In spring, you should fertilize your thuja hedge with about two liters of compost per square meter. This will improve the soil structure and allow water to be better stored in the soil.

Planting And Caring For Thuja

Propagation of thuja


Wild species of Thuja you can propagate by sowing seeds in the fall. However, note that the seeds begin to germinate only by a cold stimulus. Cultivated varieties of Thuja are best propagated by cuttings in late summer. To do this, use one- to two-year-old side shoots that are removed from the main shoot. Shorten the remaining strip of bark with a sharp knife and remove the side shoots. Then you can put the shoot in growing medium. Cover the shoots with a transparent film and ensure that the soil temperature is around 20 degrees Celsius. Good to know: Rooting takes about eight weeks.

Wintering Thuja


Thuja are usually very hardy and can survive frost without any problems, so no special care is needed in winter. Mulching the soil provides winter protection for the roots and should be done anyway for better soil structure in the summer. For younger plants, it may be necessary to water them even in November and again in time for spring, because thuja evaporates throughout the year and needs extra water. Tip: Do not use road salt near thuja hedges, this acts as an overfertilization of the plant and it is deprived of water.

Planting And Caring For Thuja
Green Thuja (Coniferous tree Cupressaceae arborvitaes cedar)

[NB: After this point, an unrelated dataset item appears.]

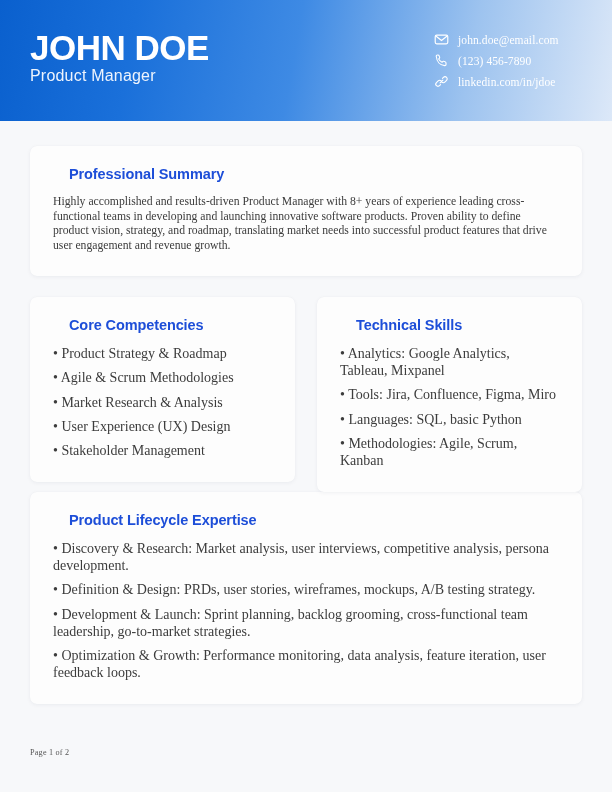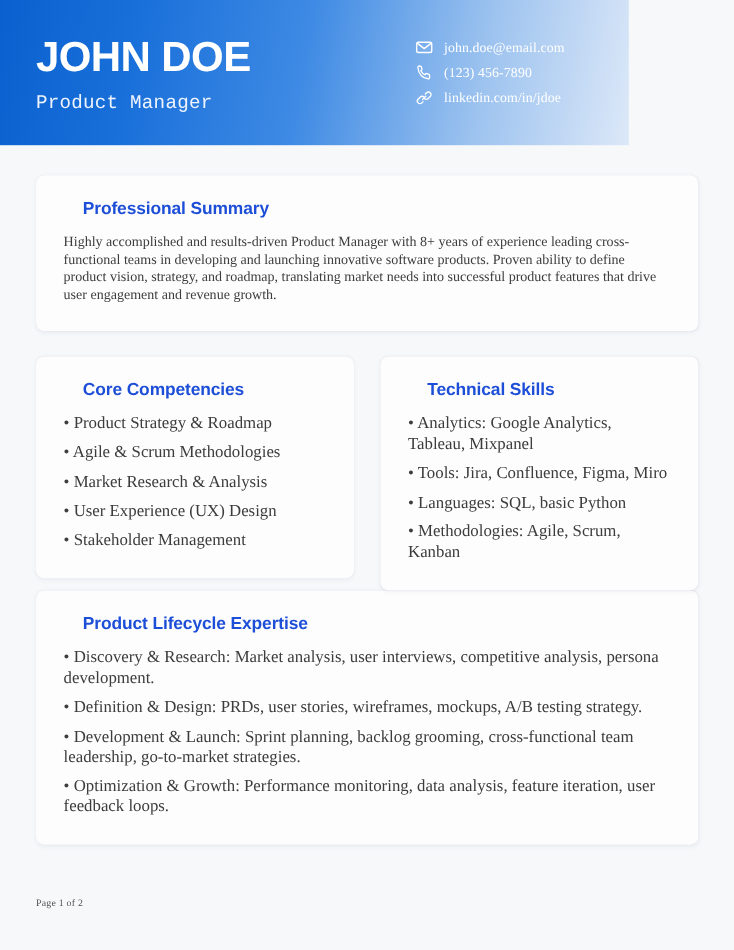"JOHN DOE" .header { width: 524px -> 612px }
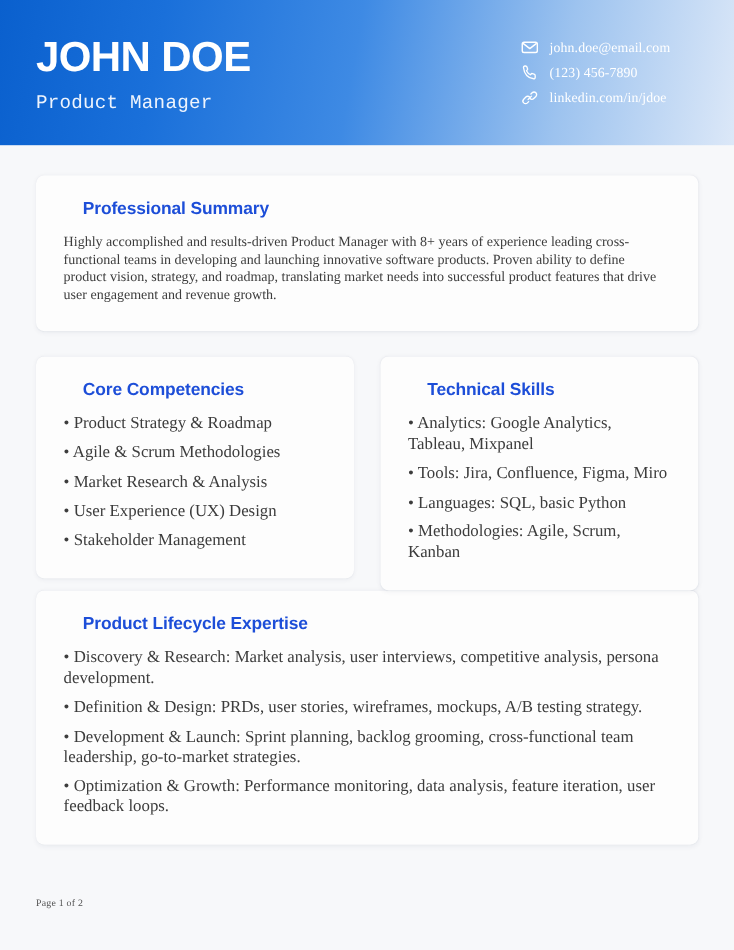"Product Manager" .title { font-family: Liberation Mono, monospace -> Liberation Sans, sans-serif; margin-top: 10px -> none }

Popular varieties of Thuja


Below is a list of the most popular varieties of Thuja:

  • Thuja occidentalis ‘Brabant’: light green, grows about 30 centimeters per year, hardy
  • Thuja occidentalis ‘Smaragd’: light green, grows about 10 to 25 centimeters per year, columnar, very frost hardy
  • Thuja occidentalis ‘Malonyana’: dark green, grows about 15 to 20 centimeters per year, columnar, very frost hardy
  • Thuja occidentalis ‘Teddy’: green, grows about 5 centimeters per year, spherical habit, dwarf form, soft needles
  • Thuja plicata ‘Martin’: green, grows about 40 centimeters per year, very fast growing
  • Thuja plicata ‘Gelderland’: dark green, grows about 40 centimeters, conical, slightly overhanging shoots


Diseases and pests of Thuja


Thuja are very low-maintenance hedge plants. However, brown shoots on the thuja are a well-known problem. Causes are on the one hand road salt, which in winter ensures that the Thuja is deprived of water. On the other hand, very acidic soils can also cause brown-black needle discoloration. However, the plant is not always actually lacking. Some varieties, such as the Occidental arborvitae, take on a uniform reddish-brown hue over the winter – so there’s no need to worry here.

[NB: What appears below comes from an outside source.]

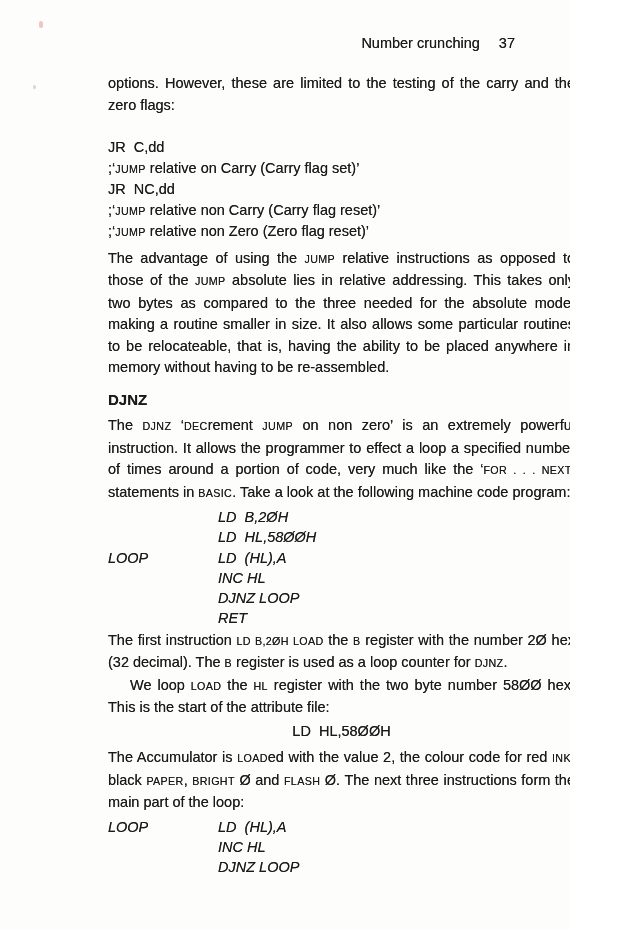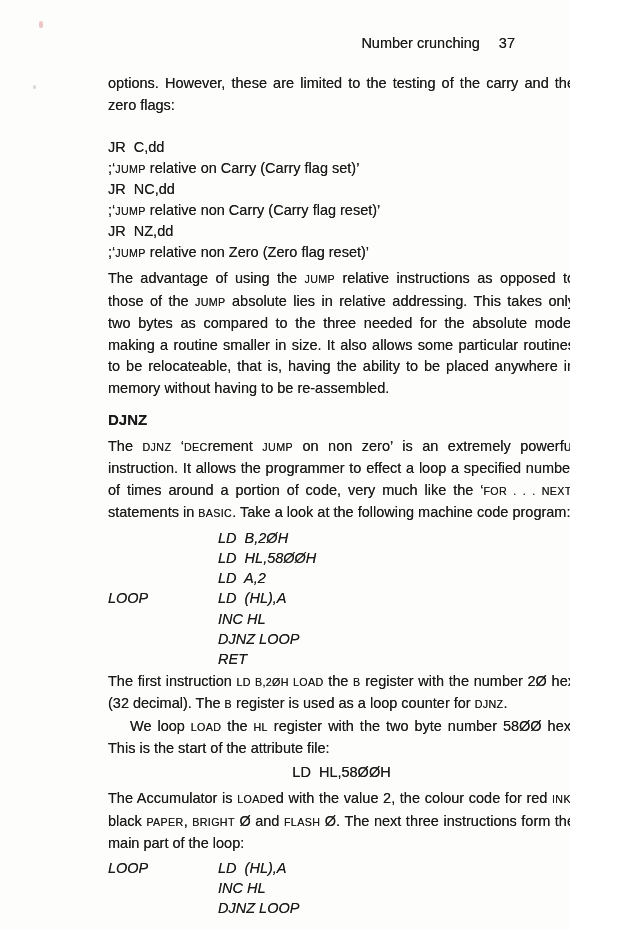"JR NZ,dd" span.asm-instr { html: <span>JR NZ,dd</span> -> none }
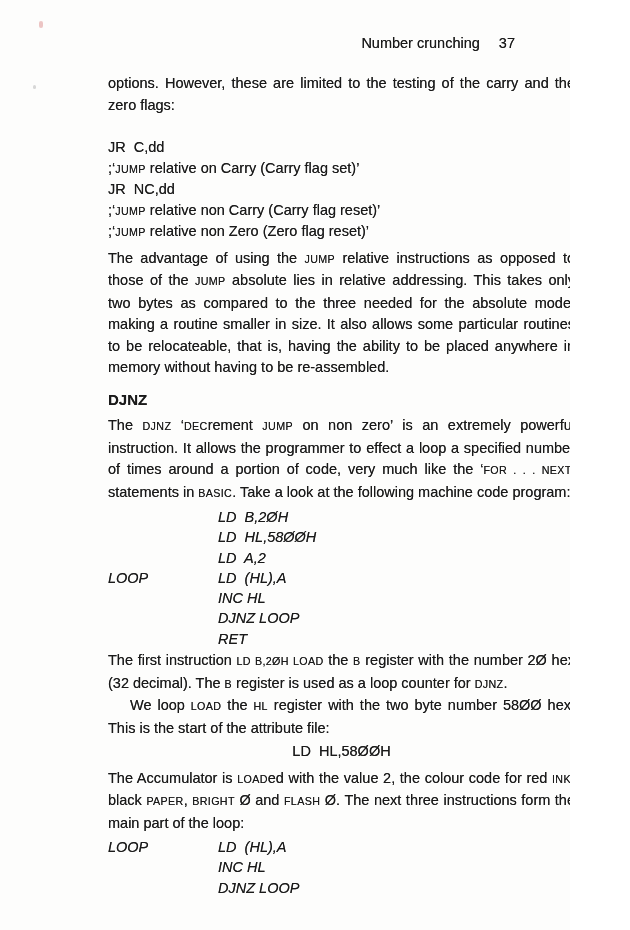"LD A,2" div.code-line { html: <div> <span></span> <span>LD A,2</span> </div> -> none }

There are also a number of fungal diseases that can affect thuja. The best known is Pestalotia shoot dieback, here the branches turn brown from the outer tips to the inside and die. Also characteristic of this fungal disease are round, pinhead-sized, black-brown fruiting bodies on the affected shoots. Another well-known disease is needle or scale blight.
As a rule, leaf and shoot diseases on a thuja can be controlled very well if you take timely action against them. Cut the plant back as much as possible, but not into the old wood! And treat the thuja with appropriate fungicides.

Probably the most dangerous for the thuja, however, is root rot. The fungus destroys the bark tissue of the roots. The shoots of the tree of life first turn yellow and then brown – the plant dies. The best way to fight this fungus is to immediately remove infested plants with the root ball and dispose of them in the household garbage. If they detect the infection too late, it may have already reached neighboring plants. The soil must also be replaced afterwards, as pathogens of the fungus can remain in the soil for a very long time and infect new plants.